Construction started in 1884 but was delayed by a major fire on 22 June 1890 and then by a cyclone on 18 August 1891. The initial design work was undertaken by Sieur Krous but, following the delays, it was taken over by Sieur De Laguarigue. It was designed in the neoclassical style, built in ashlar stone and was officially opened by the mayor, Victor Sévère, on 21 September 1901.

The design involved a symmetrical main frontage of 13 bays facing onto Rue Victor Sévère. The centre section of three bays, which was slightly projected forward, featured three round headed openings on the ground floor, and three French doors with a balcony on the first floor. The wings were fenestrated by segmentally headed windows with keystones on the ground floor and by segmentally headed windows without keystones on the first floor. The windows on the first floor were flanked by Ionic order pilasters supporting a frieze, a series of panels and a cornice with iron fretwork. Above the central section, there was a pediment with a coat of arms in the tympanum, and a clock tower with a small belfry behind. Internally, the principal rooms were the Salle de Conseil (council chamber) and the Salle des Mariages (wedding room).

A statue created by the sculptor, Albert-Ernest Carrier-Belleuse, in 1870, depicting a slave with his chains broken, was installed in the foyer.
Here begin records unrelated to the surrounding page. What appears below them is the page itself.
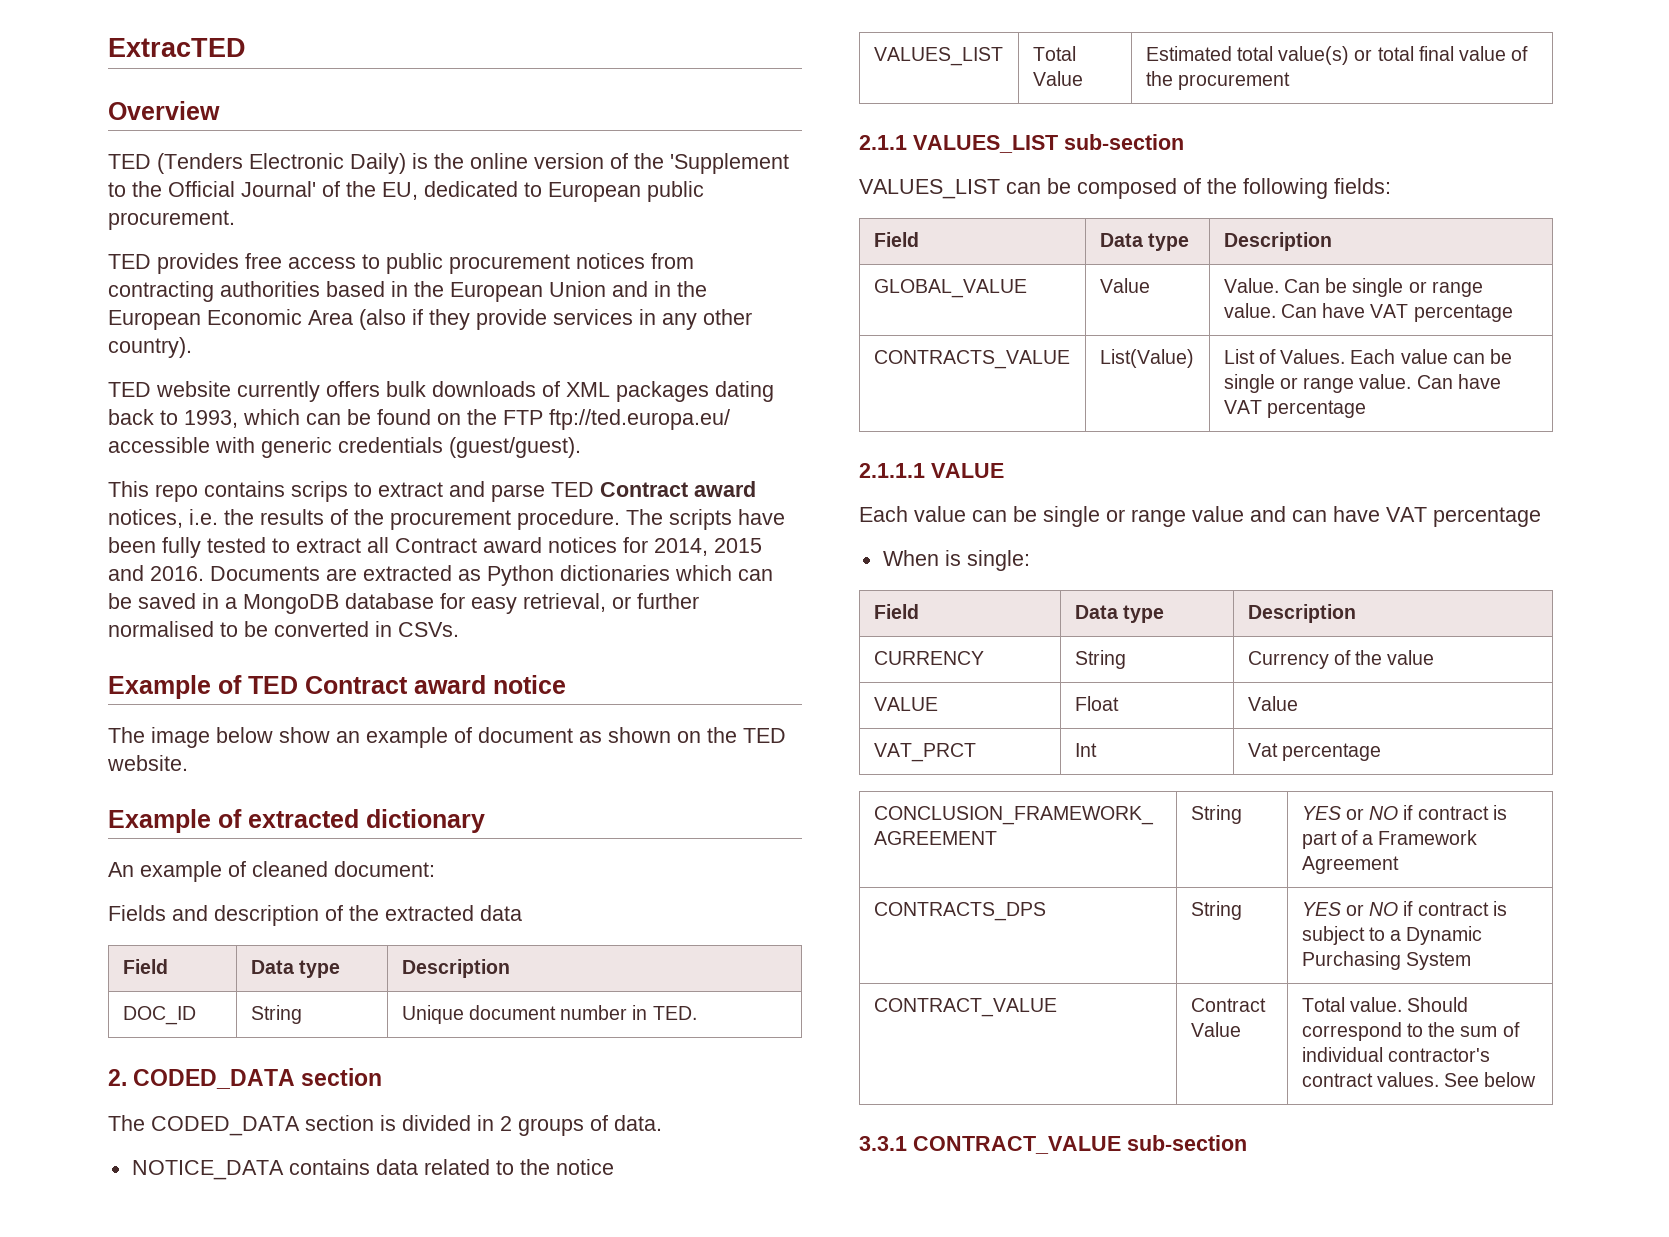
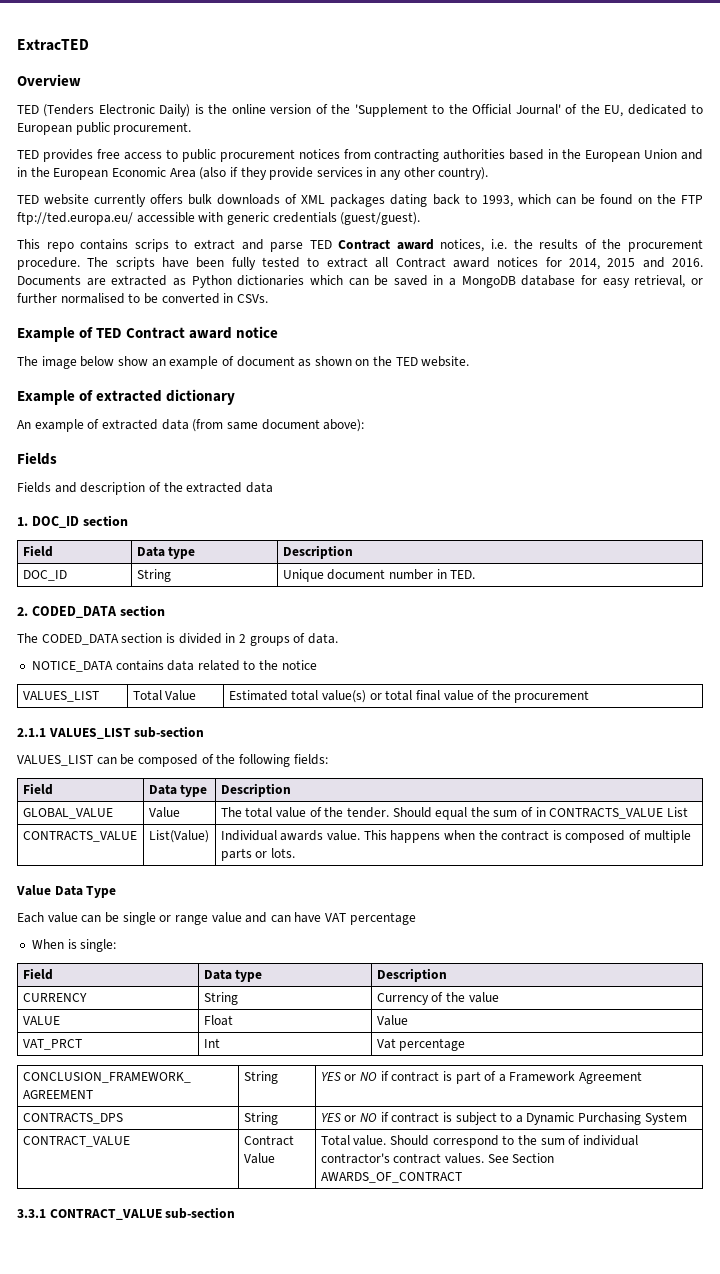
- An example of cleaned document:
+ An example of extracted data (from same document above):
+ Fields
+ 1. DOC_ID section
- GLOBAL_VALUE | Value | Value. Can be single or range value. Can have VAT percentage
- CONTRACTS_VALUE | List(Value) | List of Values. Each value can be single or range value. Can have VAT percentage
- 2.1.1.1 VALUE
+ GLOBAL_VALUE | Value | The total value of the tender. Should equal the sum of in CONTRACTS_VALUE List
+ CONTRACTS_VALUE | List(Value) | Individual awards value. This happens when the contract is composed of multiple parts or lots.
+ Value Data Type
- CONTRACT_VALUE | Contract Value | Total value. Should correspond to the sum of individual contractor's contract values. See below
+ CONTRACT_VALUE | Contract Value | Total value. Should correspond to the sum of individual contractor's contract values. See Section AWARDS_OF_CONTRACT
The mayor, Antoine Siger, was shot and killed while standing on the balcony during an election campaign on 29 April 1908. An annex, with a theatre incorporating an Italian-style auditorium with 800 seats, was added to the building in 1912.

A new high-rise municipal office block was erected behind the building, facing on to Rue de la République, in 1970. The new structure stood on tall piers and was left open on the ground floor, while the windows on the upper floors were fronted with steel slats. The mayor and poet, Aimé Césaire, used the wedding room on the first floor of the old building as his office until he retired in 2001. Following his death in April 2008, the old building was renamed the Théâtre Aimé Césaire to commemorate his life.